Он наклонился, прижавшись щекой к моему виску, и улыбнулся мне в зеркале. — Ты удивительная девушка, Мейси Леа.
Сейчас: Пятница, 13 октября
Даже чудеснее, чем полноценный ночной сон, — перспектива полного выходного дня в выходные. Получить свободную субботу — все равно что в десять лет держать в руках двадцатидолларовую купюру в магазине сладостей. Я даже не знаю, с чего начать.
Ну, это не совсем так. Я знаю, что не хочу проводить ни секунды дня в помещении. В здании детской клиники UCSF в Мишн — Бэй везде есть окна, но когда ты педиатрический ординатор, ты не замечаешь ничего, кроме ребенка перед тобой или твоего шефа, который говорит тебе, где ты должна быть в следующий раз.
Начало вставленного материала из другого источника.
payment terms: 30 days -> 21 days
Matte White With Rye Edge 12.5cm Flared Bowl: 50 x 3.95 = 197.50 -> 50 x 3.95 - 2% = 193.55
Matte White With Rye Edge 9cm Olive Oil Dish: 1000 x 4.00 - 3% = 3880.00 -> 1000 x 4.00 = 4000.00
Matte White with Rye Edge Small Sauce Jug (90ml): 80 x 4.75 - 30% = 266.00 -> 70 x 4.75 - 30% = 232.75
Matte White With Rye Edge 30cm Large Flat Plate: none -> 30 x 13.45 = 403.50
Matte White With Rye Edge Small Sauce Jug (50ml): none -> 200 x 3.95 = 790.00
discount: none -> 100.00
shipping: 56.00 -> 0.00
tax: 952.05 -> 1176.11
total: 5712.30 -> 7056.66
В пятницу днем, во время короткого перерыва после обхода, я напоминаю Шону о наших планах устроить пикник в парке 'Золотые ворота'. Я звоню Сабрине и подтверждаю, что она, Дэйв и Вив могут прийти. Я приглашаю пару старых друзей из моего района Беркли, которые все еще живут в этом районе — Никки и Дэнни. А потом я возвращаюсь к работе с ощущением гула в ушах и помех в мыслях. Я не могу оставить это незавершенным на весь день.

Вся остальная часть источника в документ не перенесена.